Recorded data:
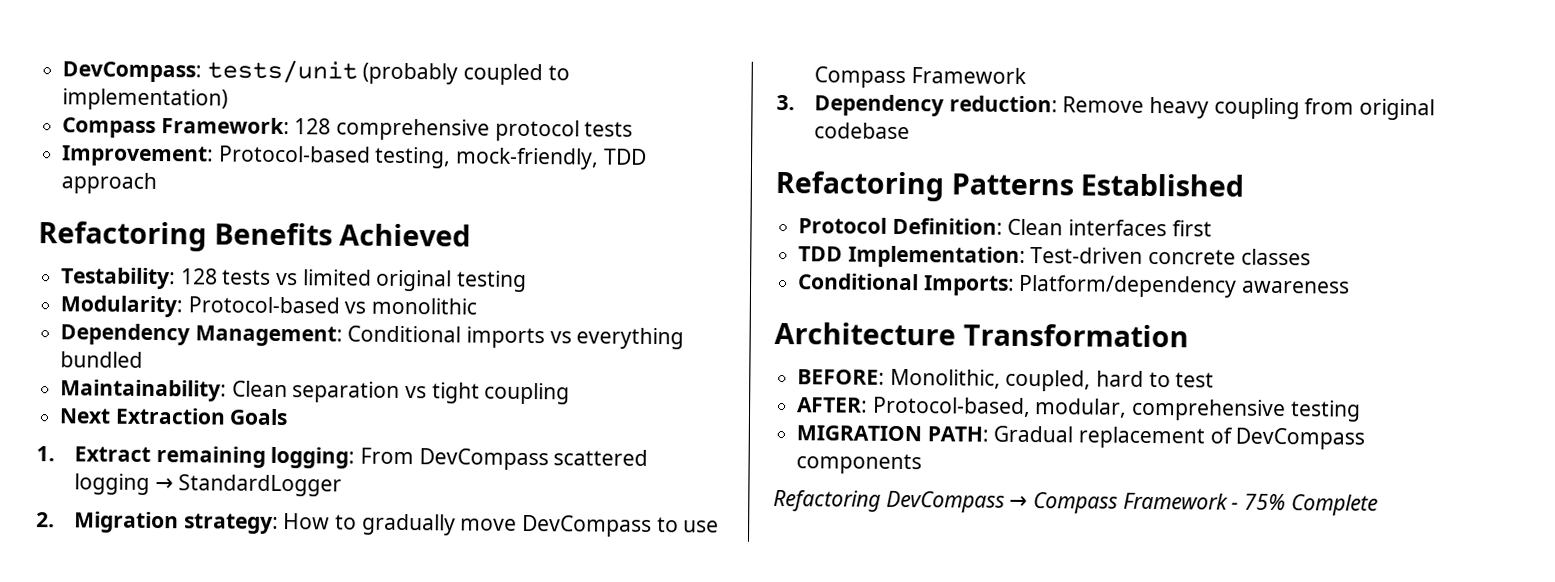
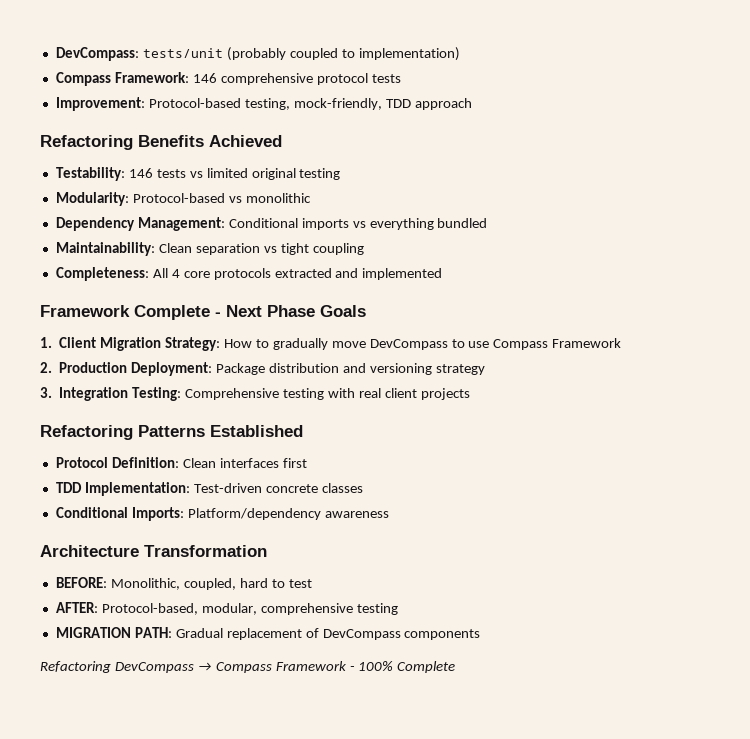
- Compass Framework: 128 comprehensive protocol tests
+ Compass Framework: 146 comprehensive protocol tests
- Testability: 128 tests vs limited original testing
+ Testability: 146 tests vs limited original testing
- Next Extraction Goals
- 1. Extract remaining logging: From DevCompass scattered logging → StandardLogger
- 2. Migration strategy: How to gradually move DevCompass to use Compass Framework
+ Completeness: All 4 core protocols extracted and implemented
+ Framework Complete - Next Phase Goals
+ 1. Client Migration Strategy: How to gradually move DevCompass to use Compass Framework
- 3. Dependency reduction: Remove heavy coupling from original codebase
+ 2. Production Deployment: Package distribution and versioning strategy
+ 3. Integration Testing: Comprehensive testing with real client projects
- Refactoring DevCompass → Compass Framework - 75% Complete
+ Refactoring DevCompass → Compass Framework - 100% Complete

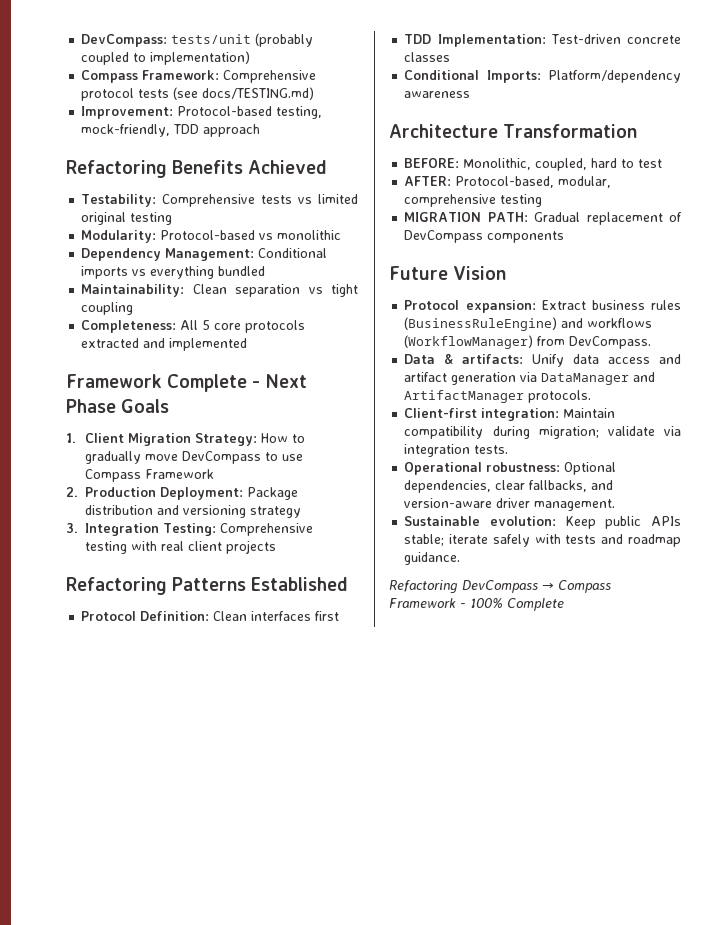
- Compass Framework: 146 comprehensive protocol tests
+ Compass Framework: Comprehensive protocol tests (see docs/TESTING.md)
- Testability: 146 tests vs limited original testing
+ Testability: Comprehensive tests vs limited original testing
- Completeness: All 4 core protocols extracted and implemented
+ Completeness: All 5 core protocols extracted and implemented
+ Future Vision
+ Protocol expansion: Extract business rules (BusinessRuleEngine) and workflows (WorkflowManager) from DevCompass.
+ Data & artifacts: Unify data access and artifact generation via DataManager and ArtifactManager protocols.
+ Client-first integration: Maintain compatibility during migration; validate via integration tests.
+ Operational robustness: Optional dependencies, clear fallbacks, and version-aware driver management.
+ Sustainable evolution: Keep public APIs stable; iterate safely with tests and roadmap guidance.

Problem to work on: Leave out any pictures and return exactly the lines from the beginning of the data through the line with "- 1. Extract", inclusive.

Output for this task:
- Compass Framework: 128 comprehensive protocol tests
+ Compass Framework: 146 comprehensive protocol tests
- Testability: 128 tests vs limited original testing
+ Testability: 146 tests vs limited original testing
- Next Extraction Goals
- 1. Extract remaining logging: From DevCompass scattered logging → StandardLogger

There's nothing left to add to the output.